To me this effect doesn’t seem to reflect on AI very much, it seems to reflect on humans. Like maybe this is more evidence of the Babble Hypothesis and the incentives in research than AI, no?
'It’s not about the architecture per se,' Evans says. 'It’s about the incentives.'"
the last decade of US politics demonstrates just how powerful willingness to produce put strips all other critical skills.
AI exacerbates this and exposes fundamental human heuristic frailty.
It would have been useful to check whether less original work was already getting more citations before AI adoption. That could reflect broader trends and network effects: heavily cited research areas attract more authors optimizing for citations, so high-productivity researchers end up clustering on the same topics.
But also just thinking about your point for one second: in your mind, how else would they argue for the conclusion if not by checking the trend over time? Like what is the precise implication here?

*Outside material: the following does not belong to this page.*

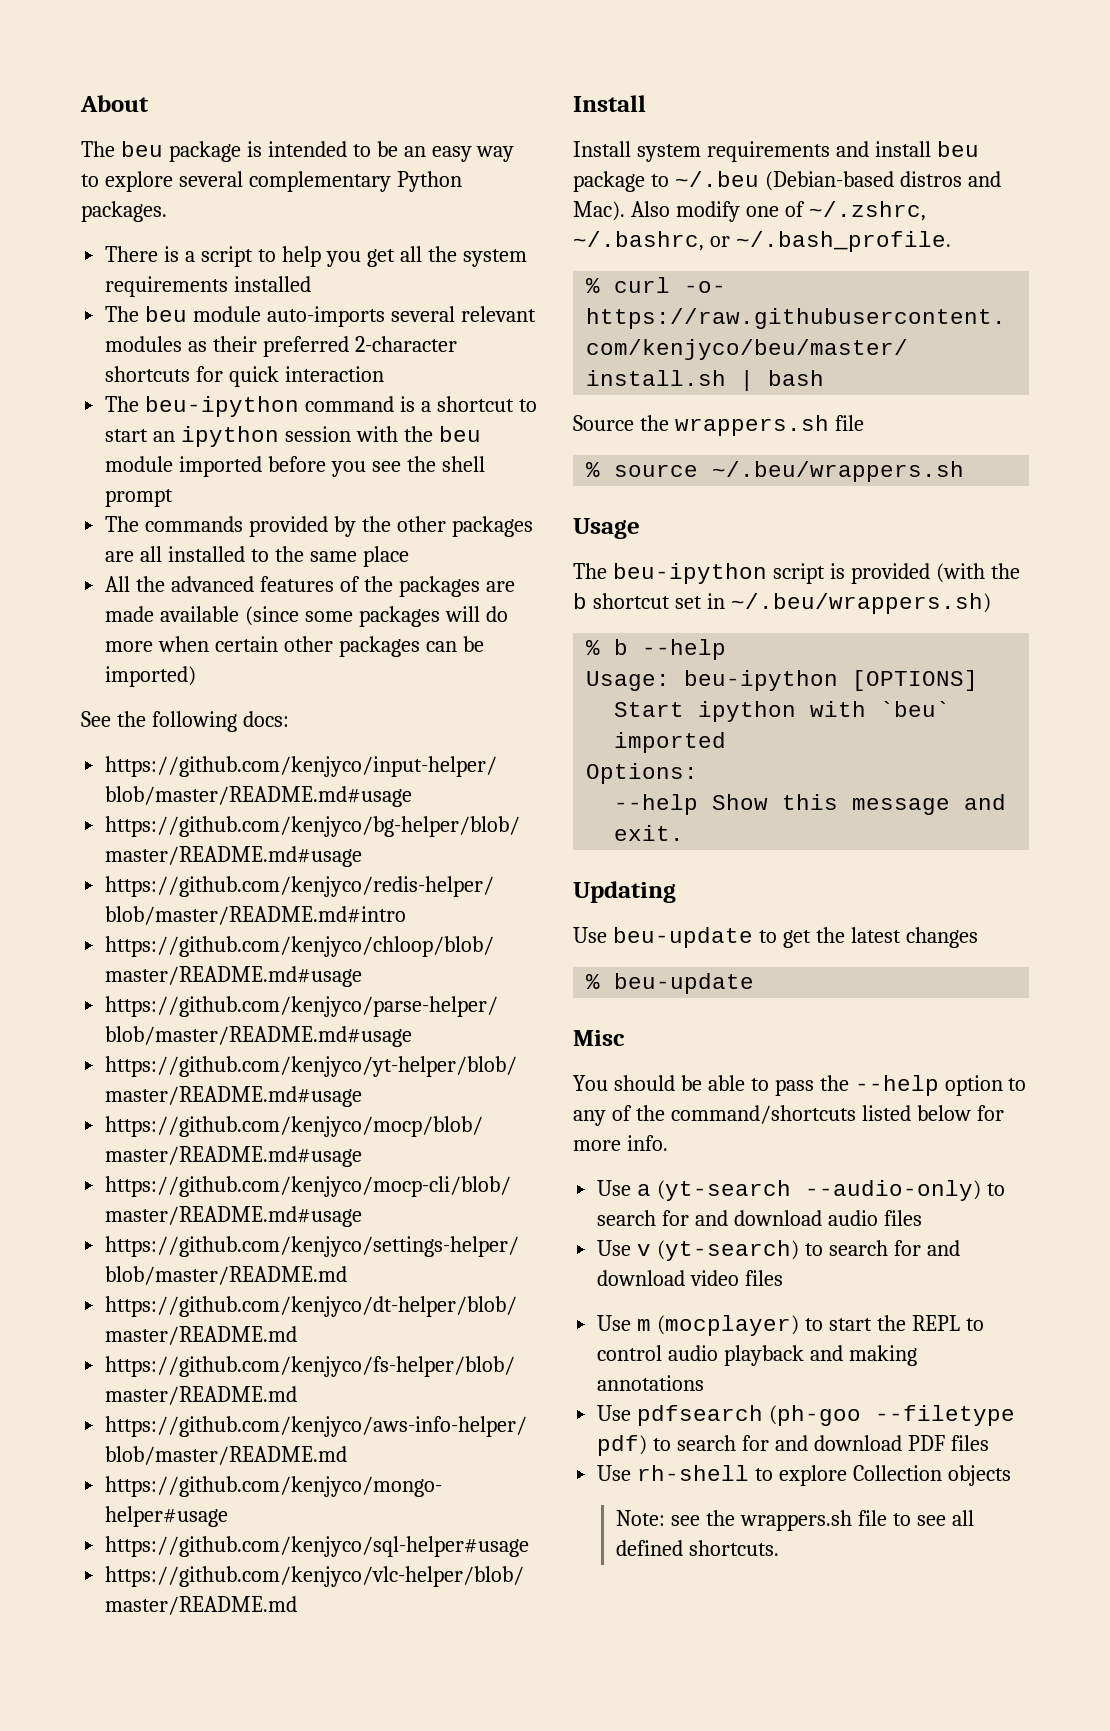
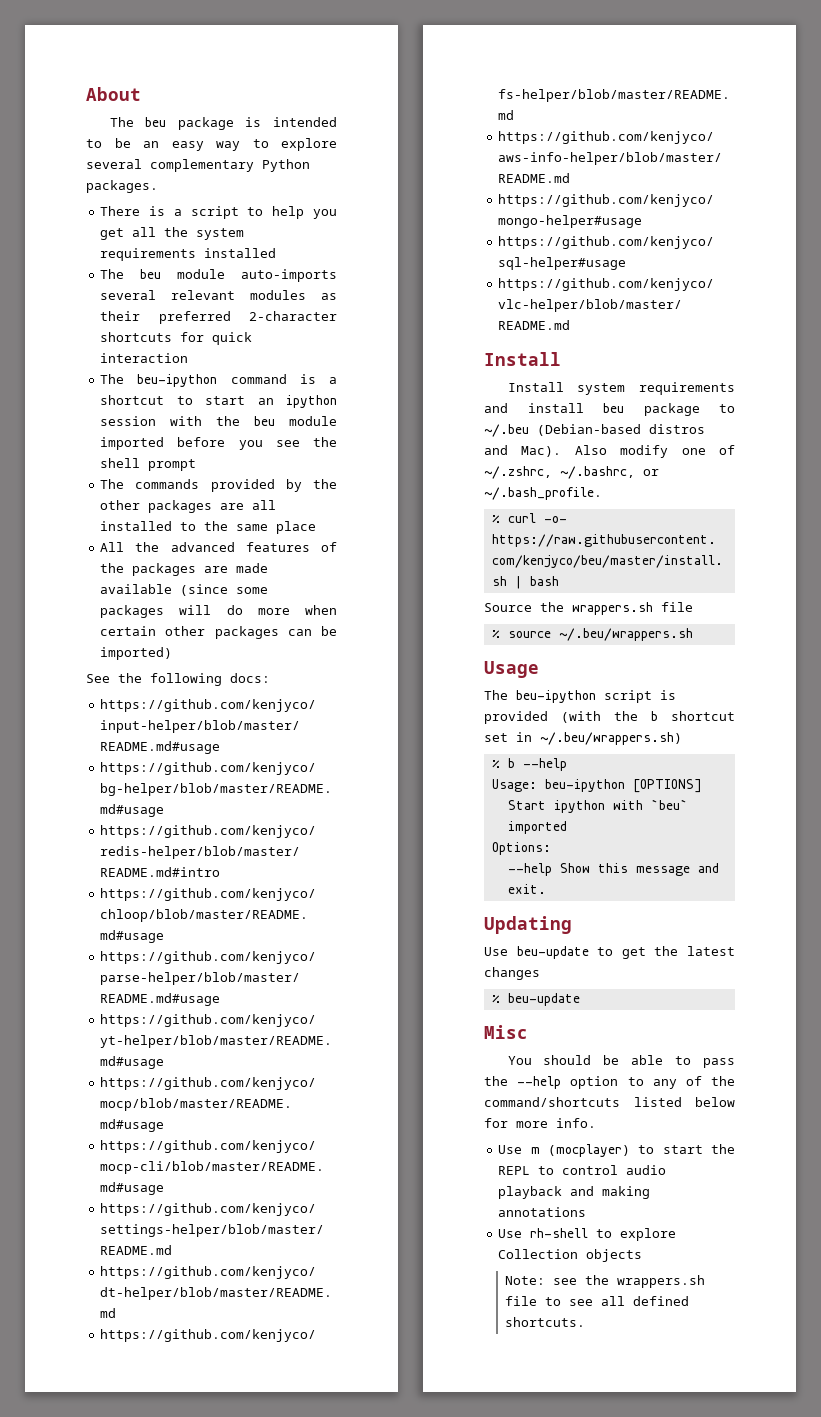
[597,1180,1006,1201] [597,1210,922,1226] [597,1240,960,1261] [597,1270,784,1286] // Use a (yt-search --audio-only) to search for and download audio files // Use v (yt-search) to search for and download video files -> (596, 1123) none
[597,1405,1016,1426] [597,1435,989,1456] // Use pdfsearch (ph-goo --filetype pdf) to search for and download PDF files -> (587, 1212) none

The aim of many scientists is discovery, publishing is a side chore to survive and to get funding. Automate paperwork and you get more time for discovering.
Disclosure: Physicist.
I was also in academics myself up to the Master's level (research track), and personally had to deal with the politics of getting support for what I wanted to work on; that experience helped to discourage me from going on to a PhD, as I'd rather have proper leeway to work on what I really prefer and take avenues I find interesting.
I work in industry. In that case, nobody who meets me would ever know that I have patents. I would consider them to be a useful add-on for my resume should I ever need one, but it doesn't define me.
They do this in various ways, like establishing paper pipelines, collecting rents on labs and committees, focusing on money layer, using their profiles and citation count to help with acceptance of papers of other people , etc. You talk to them and they can’t explain their papers beyond a superficial introduction.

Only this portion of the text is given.